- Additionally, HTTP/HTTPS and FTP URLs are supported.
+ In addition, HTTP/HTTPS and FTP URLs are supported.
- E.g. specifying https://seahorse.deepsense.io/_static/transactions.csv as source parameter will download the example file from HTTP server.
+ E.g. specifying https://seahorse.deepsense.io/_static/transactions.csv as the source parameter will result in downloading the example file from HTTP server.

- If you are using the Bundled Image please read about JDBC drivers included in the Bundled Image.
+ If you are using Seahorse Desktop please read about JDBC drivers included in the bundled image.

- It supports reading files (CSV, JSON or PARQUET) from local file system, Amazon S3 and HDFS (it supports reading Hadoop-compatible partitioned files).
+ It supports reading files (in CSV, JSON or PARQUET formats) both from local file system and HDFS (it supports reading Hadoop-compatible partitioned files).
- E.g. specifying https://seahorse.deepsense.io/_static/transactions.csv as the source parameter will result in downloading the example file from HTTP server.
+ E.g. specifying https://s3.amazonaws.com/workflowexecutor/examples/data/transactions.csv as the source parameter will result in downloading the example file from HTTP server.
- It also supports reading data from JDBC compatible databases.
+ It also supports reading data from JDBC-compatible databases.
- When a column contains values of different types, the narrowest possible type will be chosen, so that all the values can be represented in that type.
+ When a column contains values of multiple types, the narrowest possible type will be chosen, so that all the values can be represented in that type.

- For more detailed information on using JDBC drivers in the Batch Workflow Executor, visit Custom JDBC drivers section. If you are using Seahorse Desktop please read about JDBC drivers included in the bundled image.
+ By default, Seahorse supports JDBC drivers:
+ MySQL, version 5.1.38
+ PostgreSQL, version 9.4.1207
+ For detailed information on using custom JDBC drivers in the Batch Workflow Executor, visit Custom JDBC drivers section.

**Action item**
Retype every line of the material exactly as given.

**Written response**
- Additionally, HTTP/HTTPS and FTP URLs are supported.
+ In addition, HTTP/HTTPS and FTP URLs are supported.
- E.g. specifying https://seahorse.deepsense.io/_static/transactions.csv as source parameter will download the example file from HTTP server.
+ E.g. specifying https://seahorse.deepsense.io/_static/transactions.csv as the source parameter will result in downloading the example file from HTTP server.

- If you are using the Bundled Image please read about JDBC drivers included in the Bundled Image.
+ If you are using Seahorse Desktop please read about JDBC drivers included in the bundled image.

- It supports reading files (CSV, JSON or PARQUET) from local file system, Amazon S3 and HDFS (it supports reading Hadoop-compatible partitioned files).
+ It supports reading files (in CSV, JSON or PARQUET formats) both from local file system and HDFS (it supports reading Hadoop-compatible partitioned files).
- E.g. specifying https://seahorse.deepsense.io/_static/transactions.csv as the source parameter will result in downloading the example file from HTTP server.
+ E.g. specifying https://s3.amazonaws.com/workflowexecutor/examples/data/transactions.csv as the source parameter will result in downloading the example file from HTTP server.
- It also supports reading data from JDBC compatible databases.
+ It also supports reading data from JDBC-compatible databases.
- When a column contains values of different types, the narrowest possible type will be chosen, so that all the values can be represented in that type.
+ When a column contains values of multiple types, the narrowest possible type will be chosen, so that all the values can be represented in that type.

- For more detailed information on using JDBC drivers in the Batch Workflow Executor, visit Custom JDBC drivers section. If you are using Seahorse Desktop please read about JDBC drivers included in the bundled image.
+ By default, Seahorse supports JDBC drivers:
+ MySQL, version 5.1.38
+ PostgreSQL, version 9.4.1207
+ For detailed information on using custom JDBC drivers in the Batch Workflow Executor, visit Custom JDBC drivers section.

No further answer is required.